**Your goal:** When you reach the line below that has "display: grid;", start returning lines exactly, and stop after the line that has "24px; border-left: 1px"; skip the pictures.

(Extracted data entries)
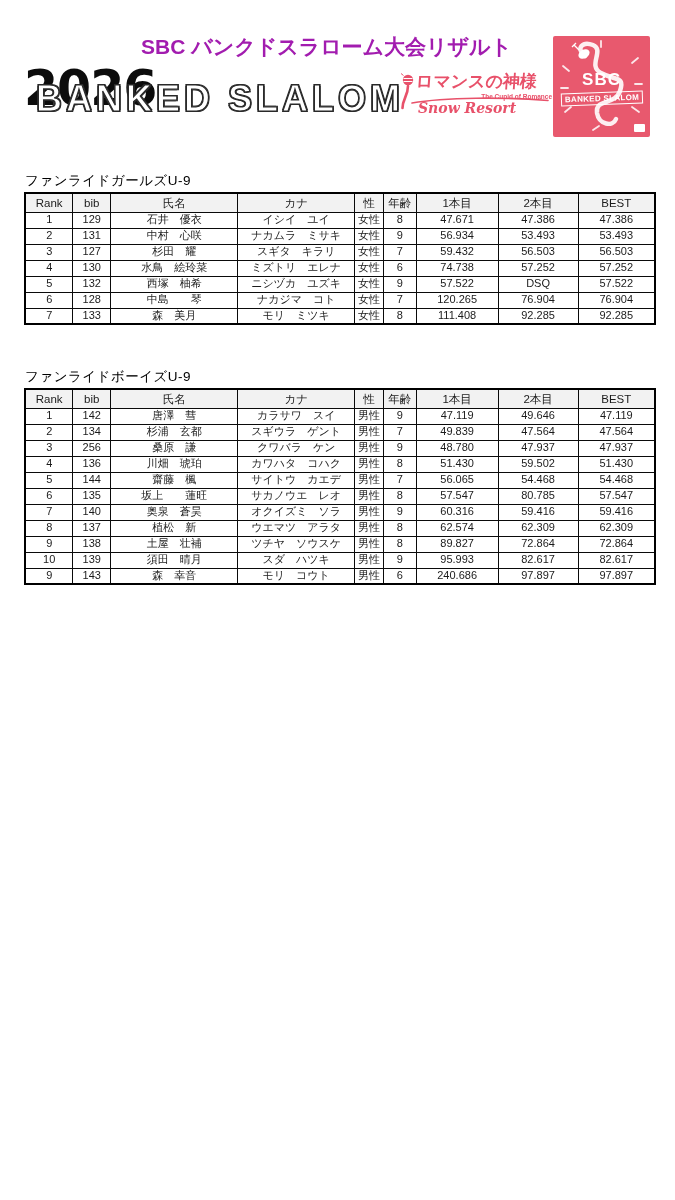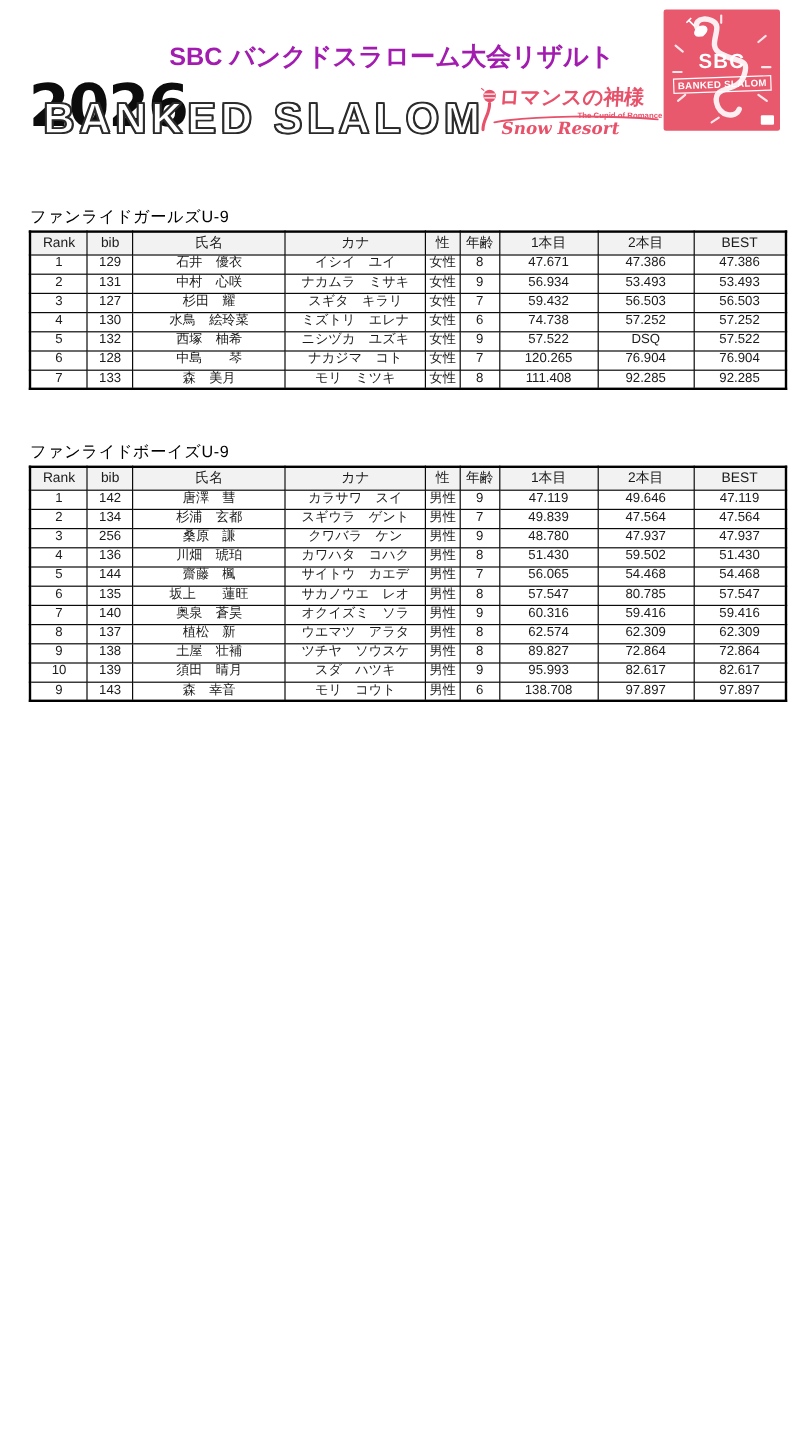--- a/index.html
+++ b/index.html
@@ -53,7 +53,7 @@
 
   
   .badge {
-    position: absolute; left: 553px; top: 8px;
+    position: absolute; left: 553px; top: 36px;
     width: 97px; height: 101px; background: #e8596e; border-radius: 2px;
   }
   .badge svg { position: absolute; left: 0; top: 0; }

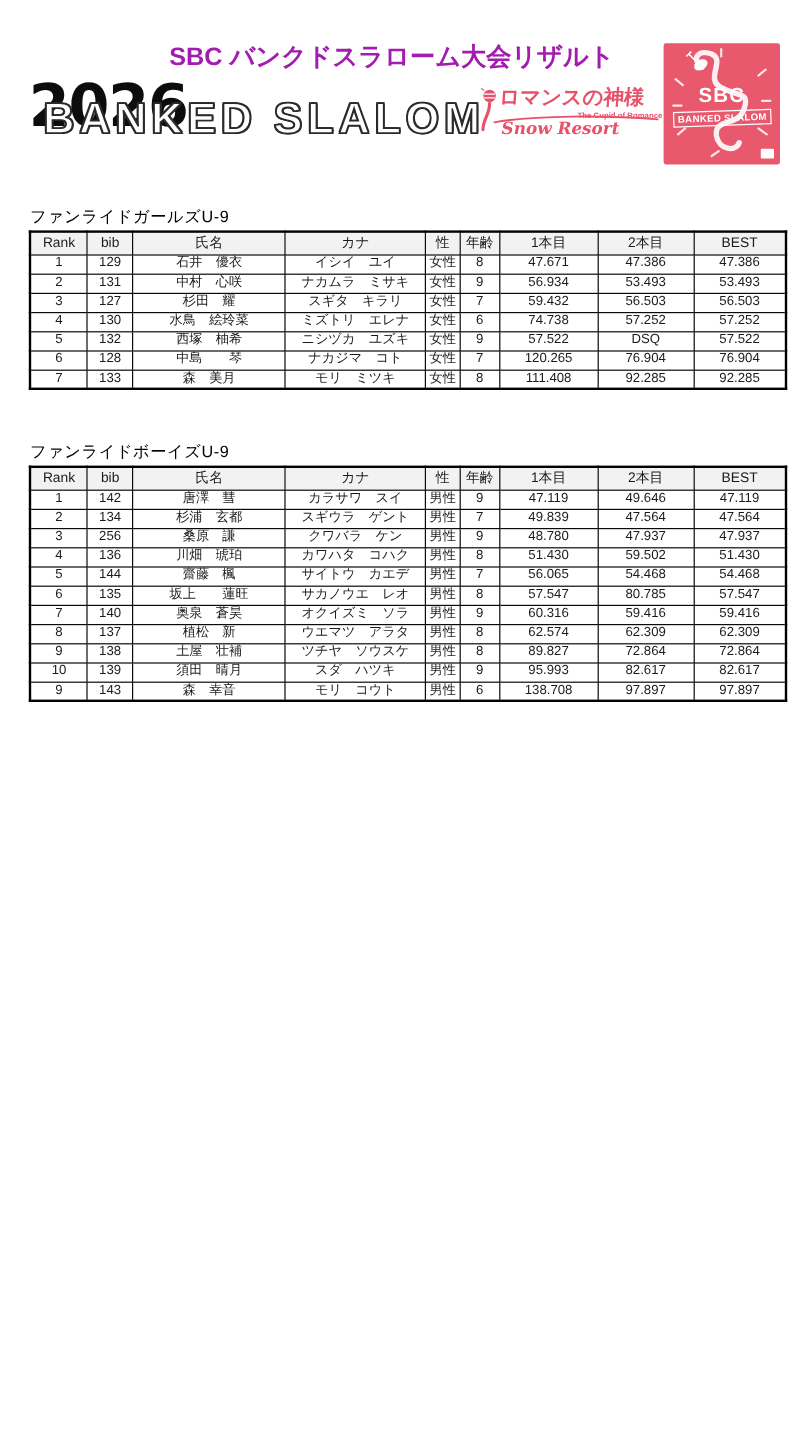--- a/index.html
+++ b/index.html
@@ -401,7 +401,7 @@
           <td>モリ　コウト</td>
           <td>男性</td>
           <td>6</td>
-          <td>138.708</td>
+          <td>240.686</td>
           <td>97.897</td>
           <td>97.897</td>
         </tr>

...

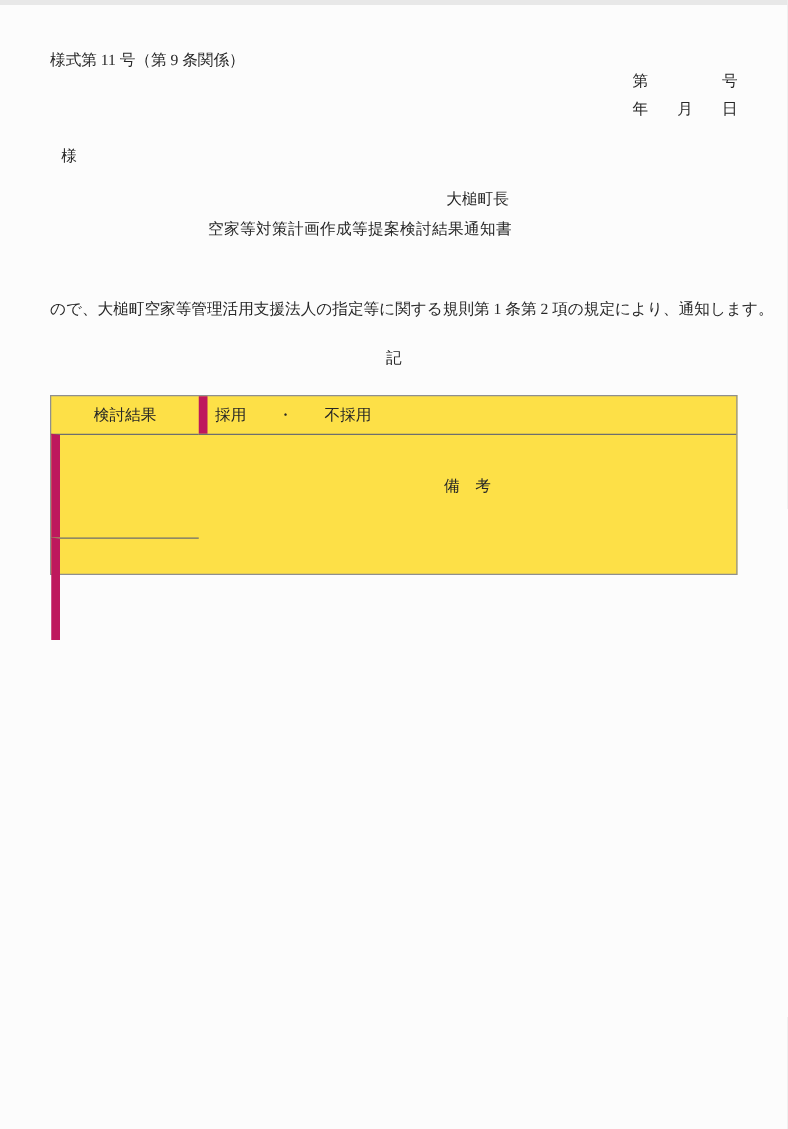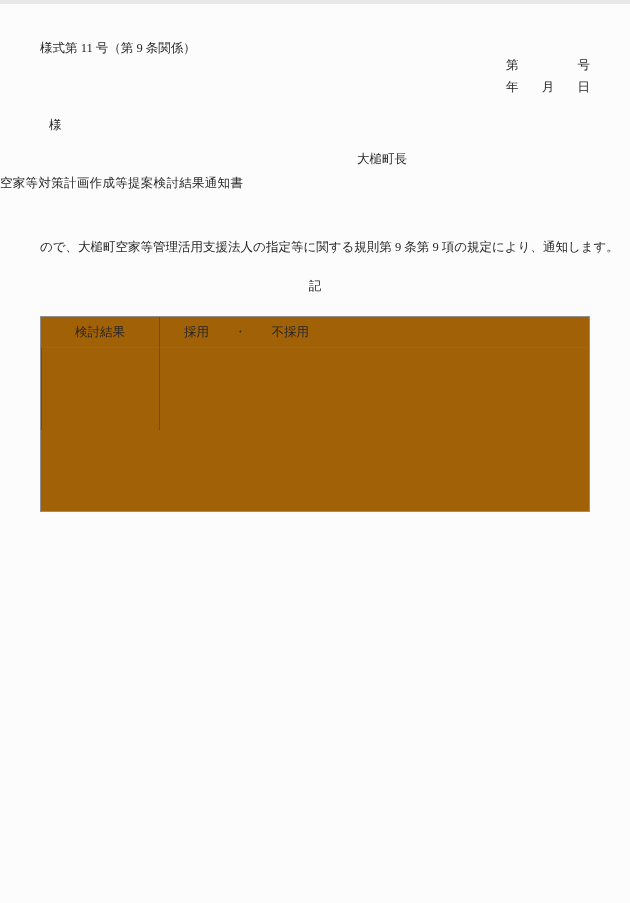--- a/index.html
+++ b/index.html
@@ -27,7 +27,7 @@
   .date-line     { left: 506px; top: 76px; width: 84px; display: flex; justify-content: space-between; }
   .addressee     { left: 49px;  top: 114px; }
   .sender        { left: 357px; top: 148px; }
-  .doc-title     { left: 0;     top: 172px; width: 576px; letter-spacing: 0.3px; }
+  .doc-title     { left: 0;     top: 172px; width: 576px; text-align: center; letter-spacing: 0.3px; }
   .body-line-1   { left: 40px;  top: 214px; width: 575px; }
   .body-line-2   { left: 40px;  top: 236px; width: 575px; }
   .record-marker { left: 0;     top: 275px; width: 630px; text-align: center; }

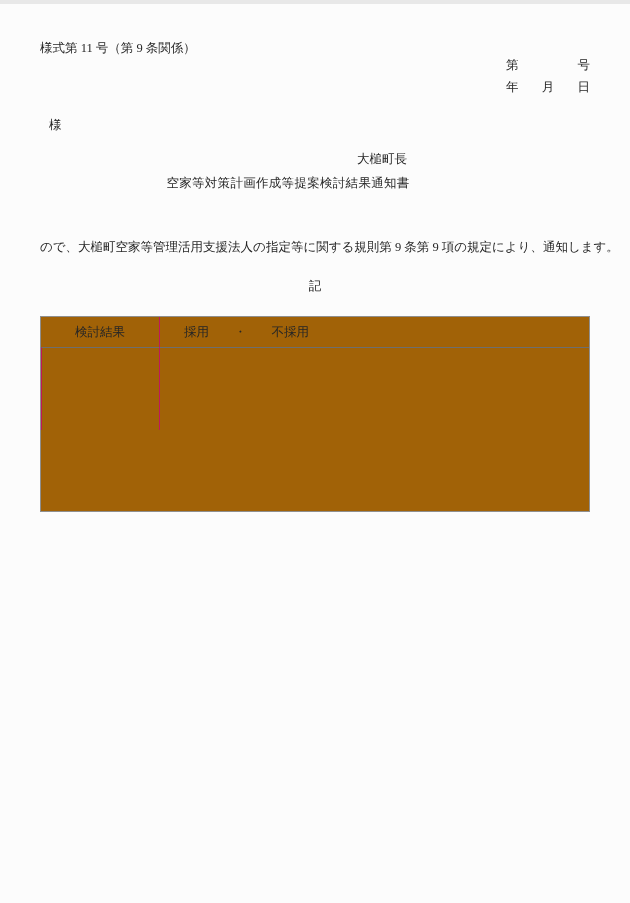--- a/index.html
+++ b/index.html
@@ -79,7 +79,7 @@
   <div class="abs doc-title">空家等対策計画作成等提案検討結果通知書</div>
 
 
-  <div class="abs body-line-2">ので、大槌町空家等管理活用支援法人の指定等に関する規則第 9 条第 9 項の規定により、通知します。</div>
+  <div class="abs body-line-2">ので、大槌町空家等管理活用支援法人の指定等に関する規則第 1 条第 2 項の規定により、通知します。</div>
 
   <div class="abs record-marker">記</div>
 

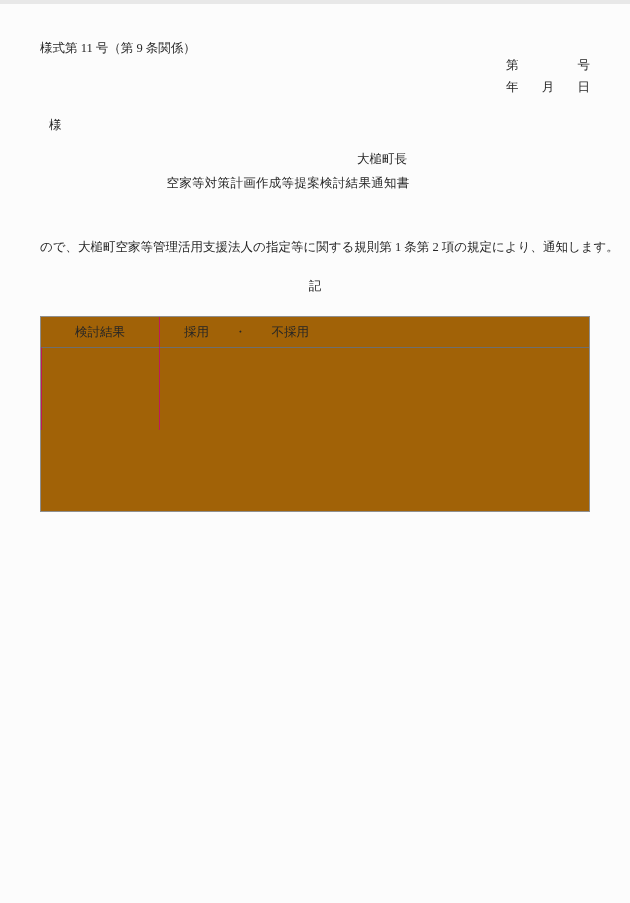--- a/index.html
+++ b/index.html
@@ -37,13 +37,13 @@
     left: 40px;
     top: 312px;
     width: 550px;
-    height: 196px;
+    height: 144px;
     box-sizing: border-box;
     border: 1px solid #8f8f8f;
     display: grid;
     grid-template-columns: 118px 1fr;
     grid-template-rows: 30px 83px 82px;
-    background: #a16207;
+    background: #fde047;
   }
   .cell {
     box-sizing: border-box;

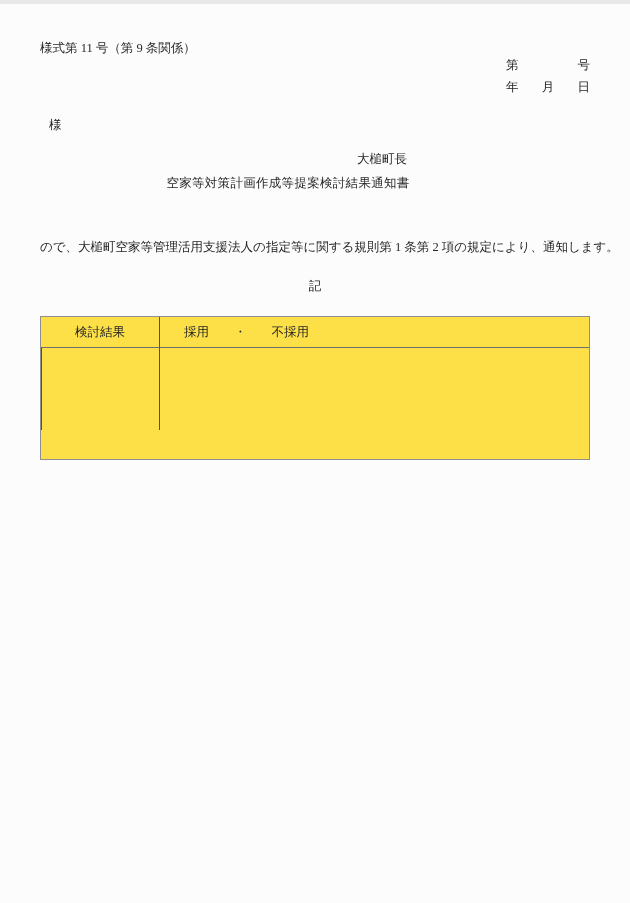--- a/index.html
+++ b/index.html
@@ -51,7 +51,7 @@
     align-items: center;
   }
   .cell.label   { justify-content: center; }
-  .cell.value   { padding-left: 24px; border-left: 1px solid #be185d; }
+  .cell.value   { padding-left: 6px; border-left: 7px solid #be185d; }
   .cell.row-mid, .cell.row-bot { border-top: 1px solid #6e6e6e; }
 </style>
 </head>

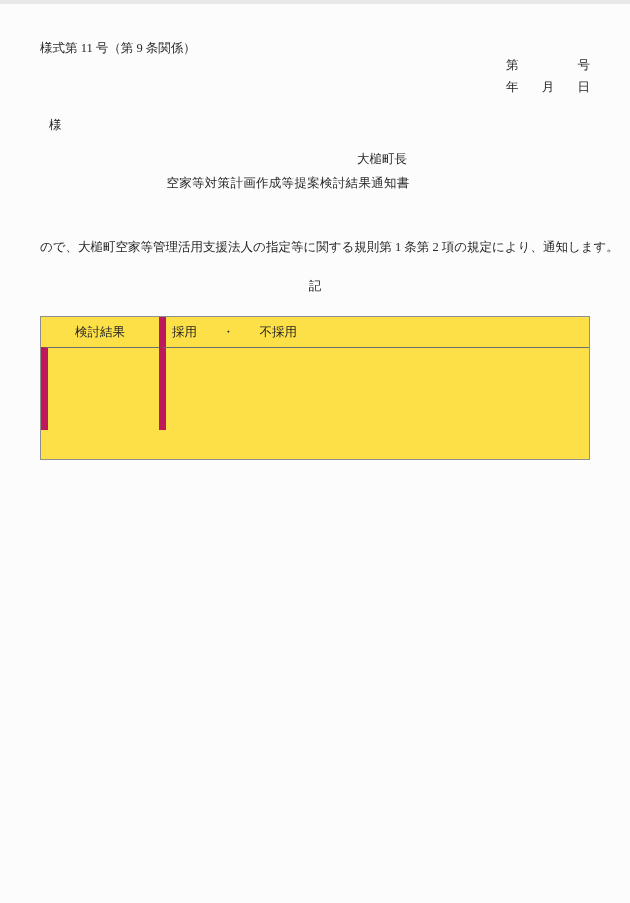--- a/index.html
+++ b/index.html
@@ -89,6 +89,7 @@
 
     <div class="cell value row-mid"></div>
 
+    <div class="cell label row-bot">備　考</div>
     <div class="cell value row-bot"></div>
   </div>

**Result:**
     display: grid;
     grid-template-columns: 118px 1fr;
     grid-template-rows: 30px 83px 82px;
-    background: #a16207;
+    background: #fde047;
   }
   .cell {
     box-sizing: border-box;

--- a/index.html
+++ b/index.html
@@ -51,7 +51,7 @@
     align-items: center;
   }
   .cell.label   { justify-content: center; }
-  .cell.value   { padding-left: 24px; border-left: 1px solid #be185d; }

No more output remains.